= Beginning of Section =

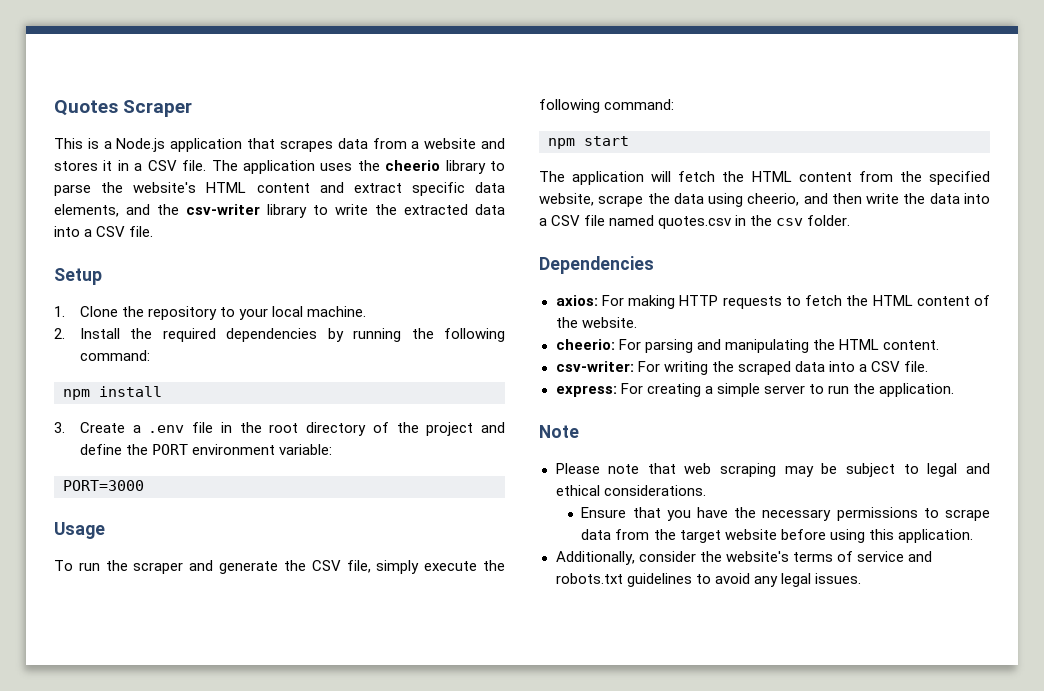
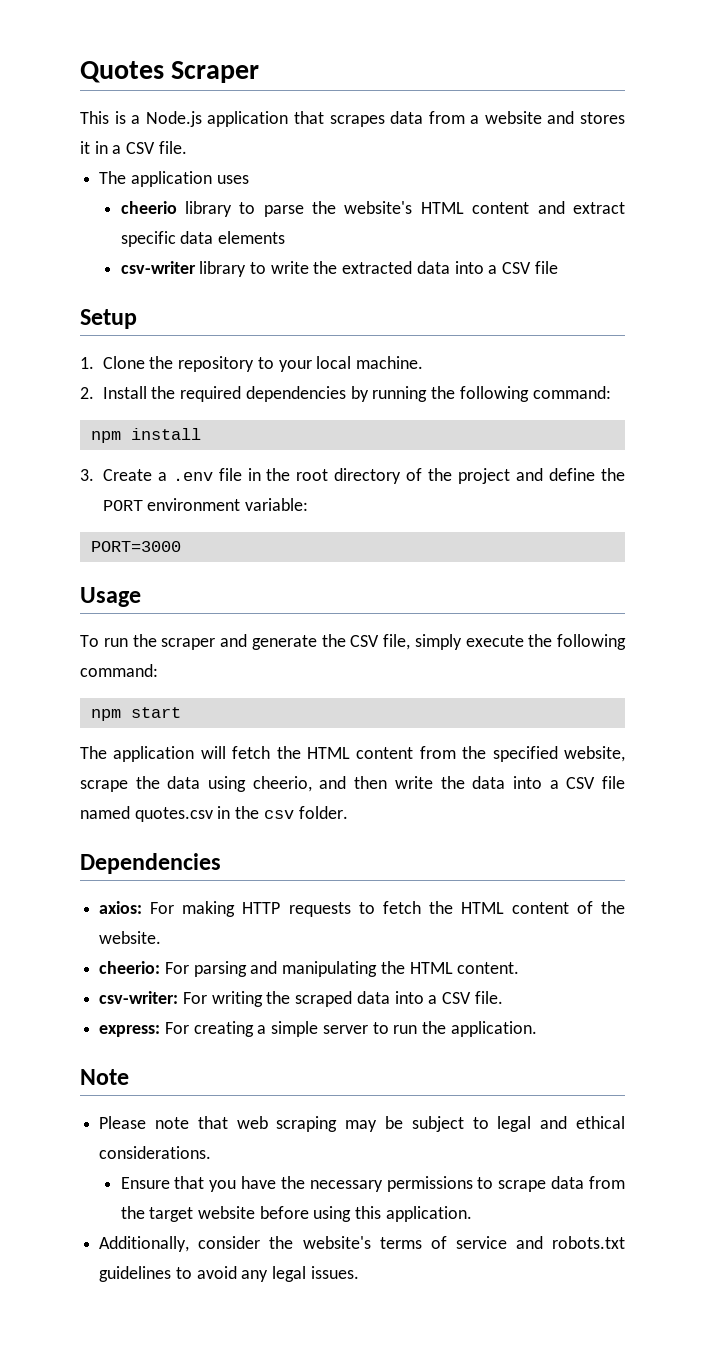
- This is a Node.js application that scrapes data from a website and stores it in a CSV file. The application uses the cheerio library to parse the website's HTML content and extract specific data elements, and the csv-writer library to write the extracted data into a CSV file.
+ This is a Node.js application that scrapes data from a website and stores it in a CSV file.
+ The application uses
+ cheerio library to parse the website's HTML content and extract specific data elements
+ csv-writer library to write the extracted data into a CSV file

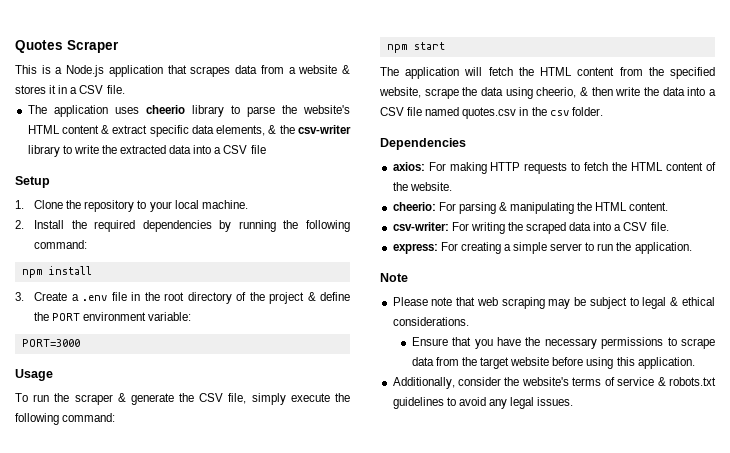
- This is a Node.js application that scrapes data from a website and stores it in a CSV file.
+ This is a Node.js application that scrapes data from a website & stores it in a CSV file.
- The application uses
- cheerio library to parse the website's HTML content and extract specific data elements
- csv-writer library to write the extracted data into a CSV file
+ The application uses cheerio library to parse the website's HTML content & extract specific data elements, & the csv-writer library to write the extracted data into a CSV file
- 3. Create a .env file in the root directory of the project and define the PORT environment variable:
+ 3. Create a .env file in the root directory of the project & define the PORT environment variable:
- To run the scraper and generate the CSV file, simply execute the following command:
+ To run the scraper & generate the CSV file, simply execute the following command:
- The application will fetch the HTML content from the specified website, scrape the data using cheerio, and then write the data into a CSV file named quotes.csv in the csv folder.
+ The application will fetch the HTML content from the specified website, scrape the data using cheerio, & then write the data into a CSV file named quotes.csv in the csv folder.
- cheerio: For parsing and manipulating the HTML content.
+ cheerio: For parsing & manipulating the HTML content.
- Please note that web scraping may be subject to legal and ethical considerations.
+ Please note that web scraping may be subject to legal & ethical considerations.
- Additionally, consider the website's terms of service and robots.txt guidelines to avoid any legal issues.
+ Additionally, consider the website's terms of service & robots.txt guidelines to avoid any legal issues.

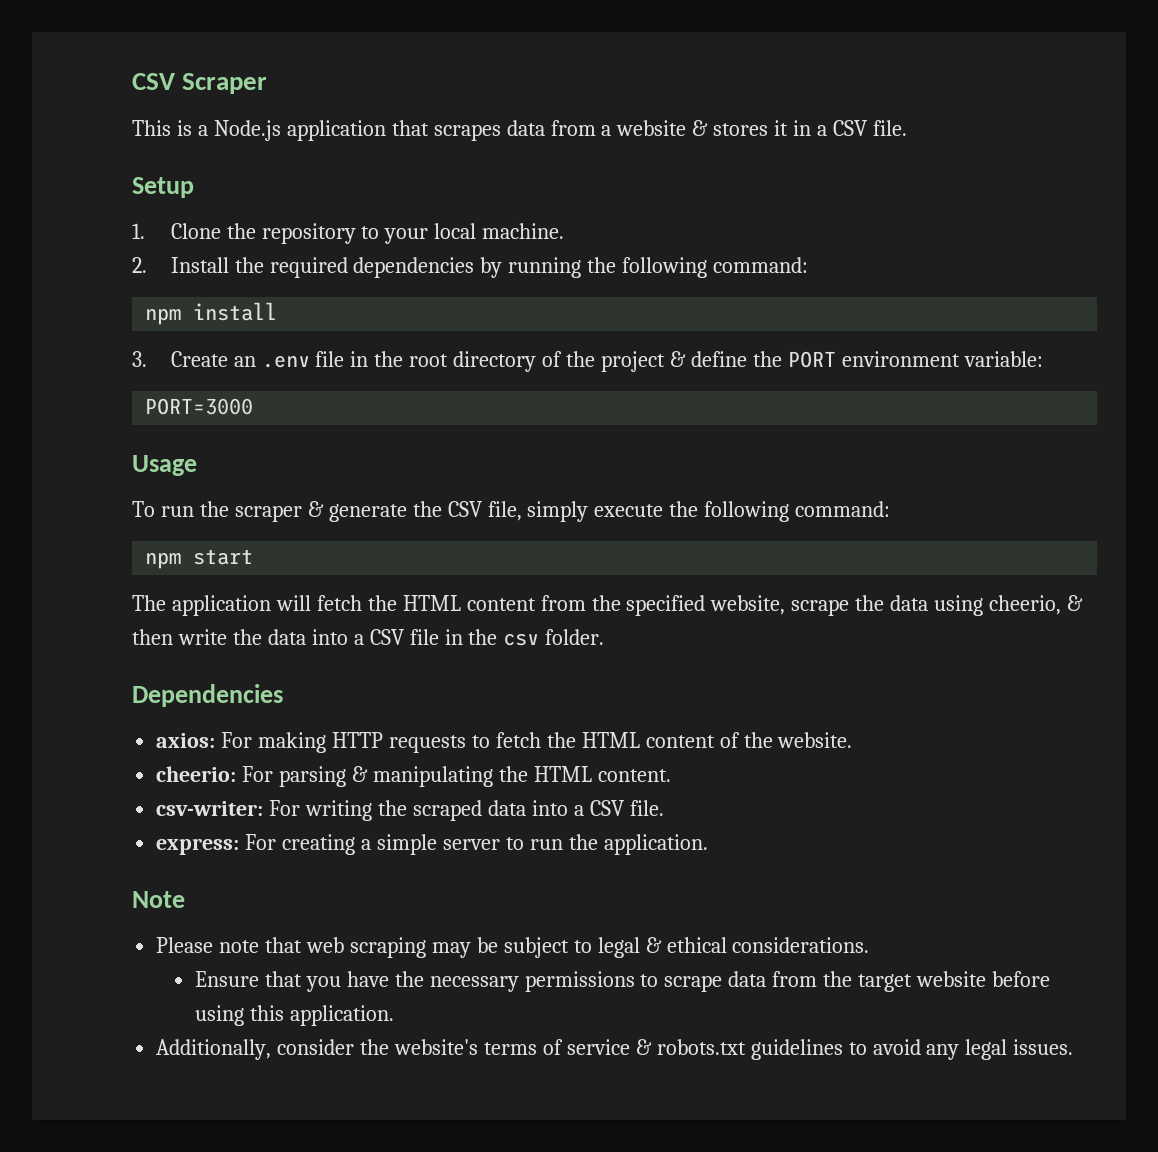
- Quotes Scraper
+ CSV Scraper
- The application uses cheerio library to parse the website's HTML content & extract specific data elements, & the csv-writer library to write the extracted data into a CSV file
- 3. Create a .env file in the root directory of the project & define the PORT environment variable:
+ 3. Create an .env file in the root directory of the project & define the PORT environment variable:
- The application will fetch the HTML content from the specified website, scrape the data using cheerio, & then write the data into a CSV file named quotes.csv in the csv folder.
+ The application will fetch the HTML content from the specified website, scrape the data using cheerio, & then write the data into a CSV file in the csv folder.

= End of Section =

Task brief>
Copy out all lines above holding "robots".

Output for this task>
- Additionally, consider the website's terms of service and robots.txt guidelines to avoid any legal issues.
+ Additionally, consider the website's terms of service & robots.txt guidelines to avoid any legal issues.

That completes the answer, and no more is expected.